La varita Mágica

Cuando era pequeño, les pedía a los reyes magos una varita mágica. Con ella quería ayudar a otros niños que no tenían juguetes, zapatos y, en ocasiones, tampoco pan. Nunca llegó mi varita mágica, pero lo peor es que, después de muchos años, todavía hay niños sin juguetes, sin zapatos y sin pan. Ojalá algún día, sepa dónde está la varita mágica y con ella poder solucionar los problemas, sean propios o ajenos. Tengo observado que en muchas familias sobran cosas y faltan otras. En unas falta dinero, pero les sobra paciencia y comprensión, en otras hay dinero y trabajo, pero les falta la cordura necesaria para saber convivir.
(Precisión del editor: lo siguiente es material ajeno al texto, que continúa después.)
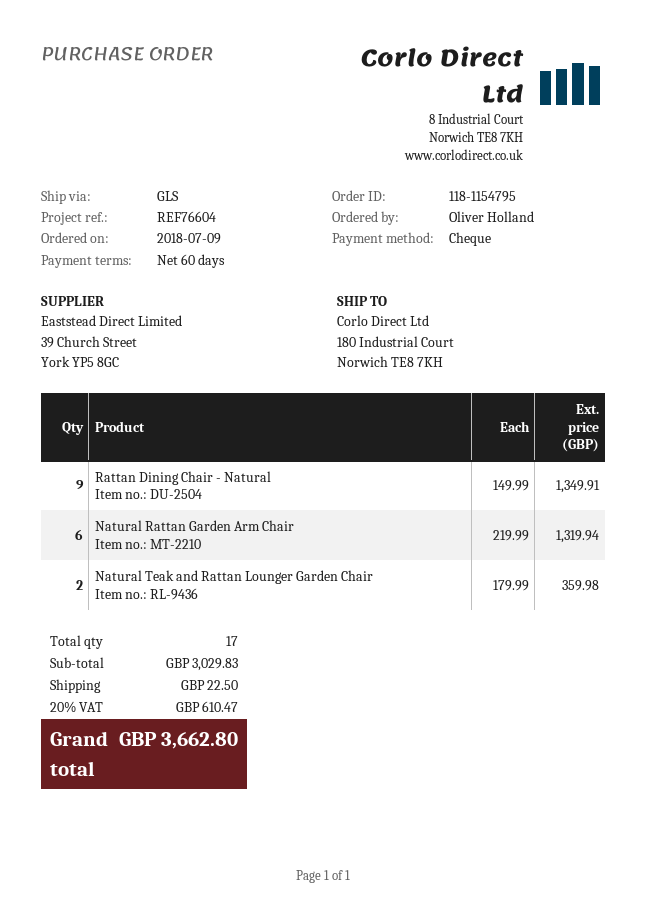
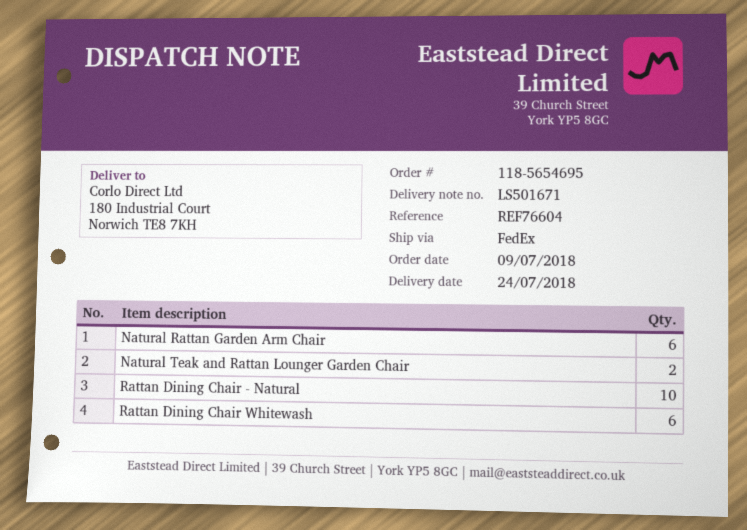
order number: 118-1154795 -> 118-5654695
shipping method: GLS -> FedEx
Rattan Dining Chair - Natural: 9 -> 10
Rattan Dining Chair Whitewash: none -> 6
Hay personas que, sin ser malas, imponen su voluntad hasta tal punto que asfixian a los que están alrededor. Su intransigencia es absoluta y sólo su opinión es válida anulando, en lo que pueden, el sentir de los demás. Solo la varita mágica puede ayudar, pero, ¿ dónde está la varita mágica…?

3 Me gusta

Me llevaste a la infancia. Momentos mágicos, que por desgracia ya no vuelven. Buen relato, David.

Saludos,

1 me gusta

La intención es la que cuenta. Muy tierno y bonito relato. Felicidades :clap: :clap: :clap:

1 me gusta

Muchas gracias Hortensia por leerme. Sí, son tiempos que ya no volverán. Un beso.

1 me gusta

Muchas gracias Sinmi por seguir mis escritos. Un beso.